Em 2019, auditorias da Controladoria Geral da União (CGU) apontaram que muitos municípios, em especial das regiões Norte e Nordeste, estariam utilizando as verbas de maneira irregular. Compete ao Fundo Nacional de Desenvolvimento da Educação (FNDE), autarquia ligada ao MEC, o monitoramento da aplicação e execução dos recursos.
Apenas o estado de São Paulo, segundo informações do TCU, é suspeito de ter desviado, em 2018, mais de R$ 3 milhões oriundos do Fundeb. Outro ente investigado pelo Tribunal, mas neste caso com relação ao uso de verbas do antigo Fundef, é o município de Euclides da Cunha, na Bahia. Ele é suspeito de ter utilizado mais de R$ 14 milhões cedidos pelo fundo para pagamento de honorários advocatícios.
7. Novo Ensino Médio e BNCC
Não menos importante, a continuação da implementação do novo Ensino Médio e da Base Nacional Comum Curricular (BNCC) país afora é tema apontado pelas especialistas.
Em 2022, todas as escolas deverão ter implementado o novo Ensino Médio. A previsão é a de que este ano, 16 unidades da federação implementem o currículo. São Paulo é o primeiro estado a migrar para a nova proposta: um currículo de ensino médio com 12 opções de cursos para os alunos.

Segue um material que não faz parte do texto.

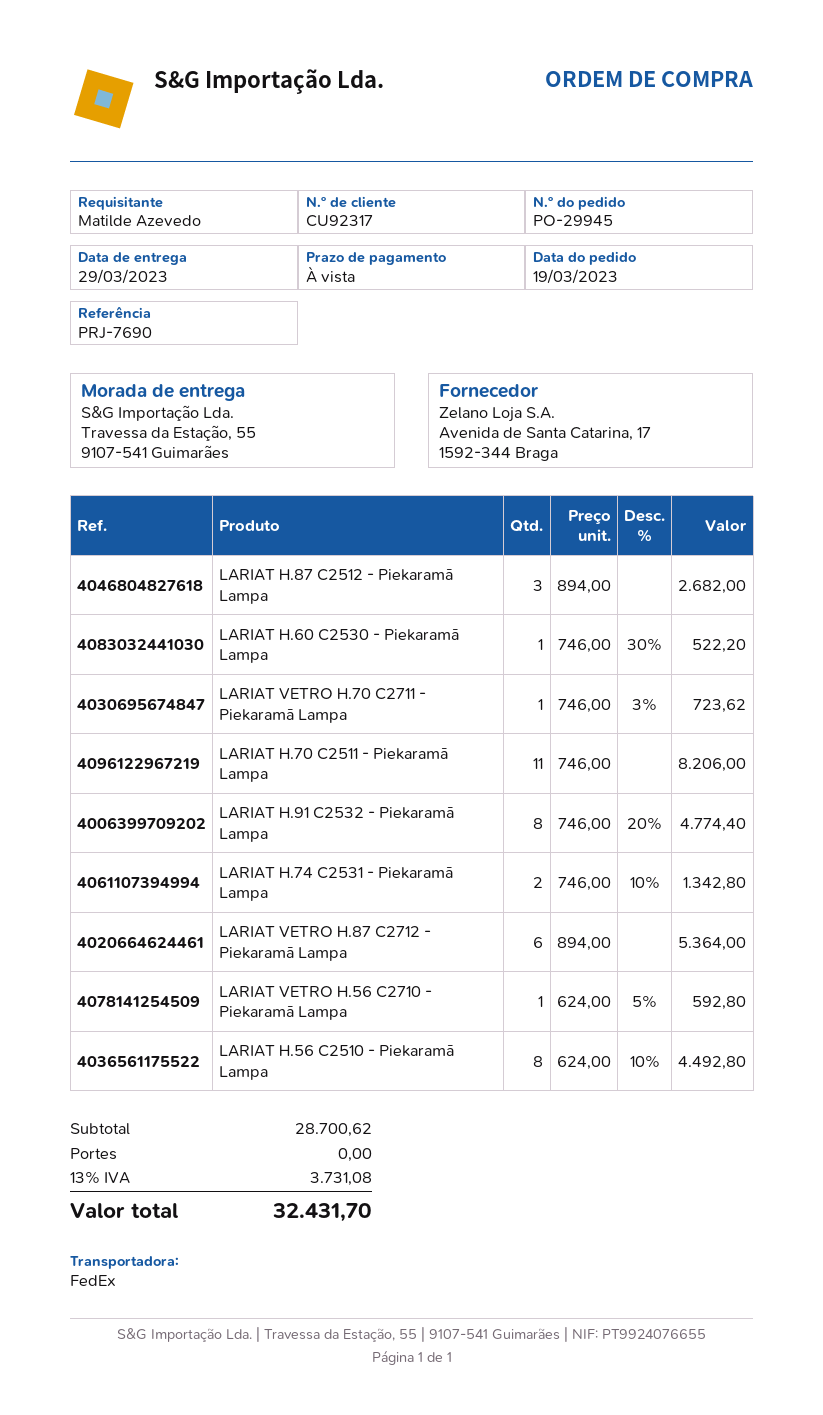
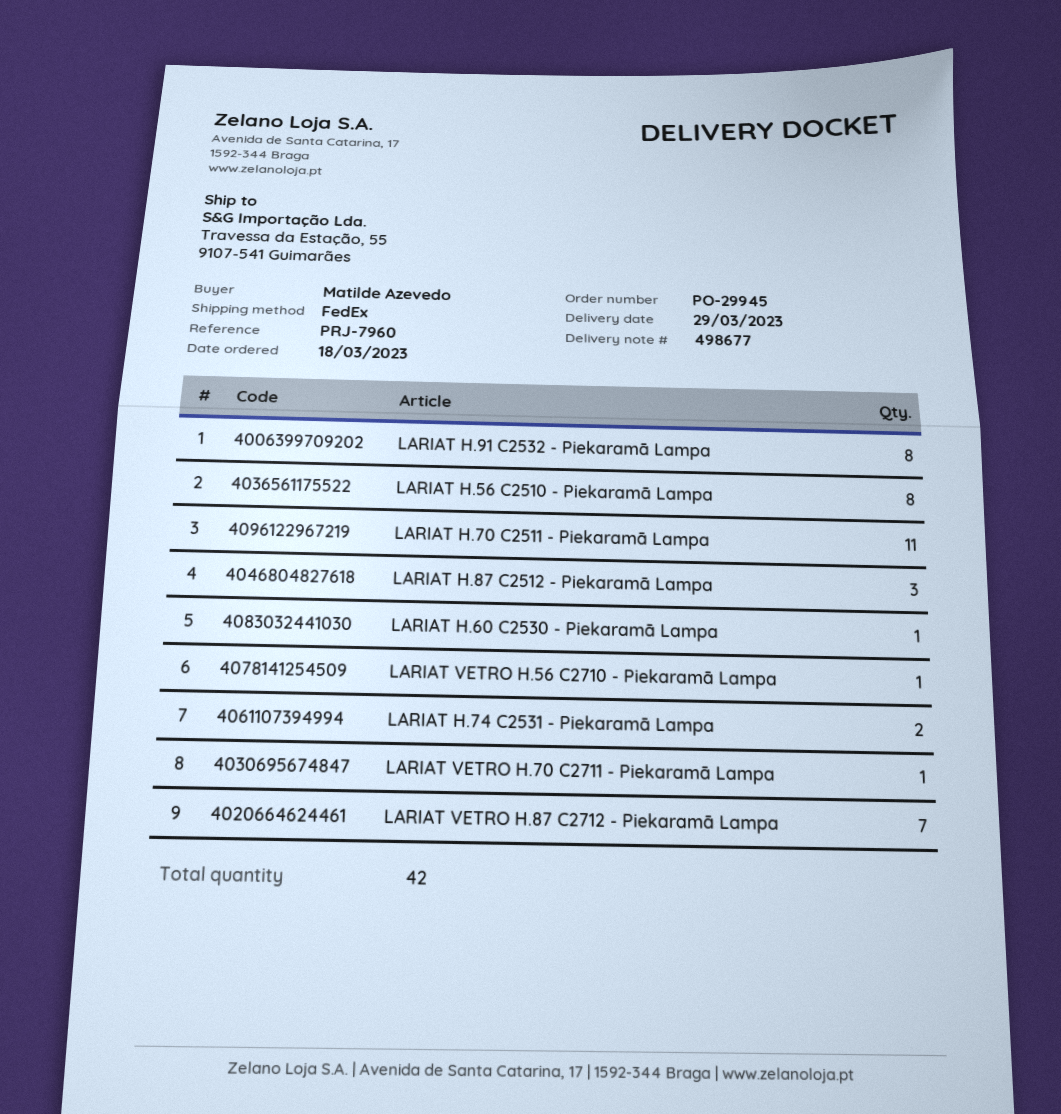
order date: 2023-03-19 -> 2023-03-18
reference: PRJ-7690 -> PRJ-7960
LARIAT VETRO H.87 C2712 - Piekaramā Lampa: 6 -> 7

Os itinerários formativos, elaborados pelos estados, permitirão aos alunos optar por disciplinas com as quais mais se identifiquem.

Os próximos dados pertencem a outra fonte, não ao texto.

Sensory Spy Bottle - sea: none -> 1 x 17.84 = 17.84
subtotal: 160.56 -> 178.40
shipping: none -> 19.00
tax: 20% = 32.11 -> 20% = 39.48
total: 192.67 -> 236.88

"Em 2021, vamos ter o começo da implementação do Novo Ensino Médio com os itinerários formativos, e aí entra a questão do ensino técnico e profissional. Poderemos olhar para a profissionalização de duas maneiras: uma via o próprio itinerário formativo e outro, fazendo como São Paulo, com a possibilidade de termos matérias profissionalizantes. O fato de o ensino médio profissionalizante ter entrado na educação básica ajudou bastante, isso é positivo pra 2021", Claudia Costin.
Organizações representativas da educação apontam um cenário ideal: uma definição, em articulação com o Ministério da Educação (MEC), de um cronograma nacional de implementação. De acordo com levantamento do Movimento pela Base, mais de 15 referenciais curriculares do Ensino Médio já foram entregues para aprovação dos respectivos Conselhos.
A total implementação da Base - em que pese considerada por muitos especialistas como um documento deficitário - é fundamental para o avanço de reformas estruturantes na educação do país. Dados do Movimento pela Base também indicam, até agora, um total de 4.560 municípios com currículos homologados e alinhados à BNCC; restam 58 municípios que ainda não iniciaram o processo.
"Neste ano, esperamos conseguir terminar a implementação da Base, que, embora não seja perfeita, pode nos ajudar muito, dando um norte claro", diz Claudia.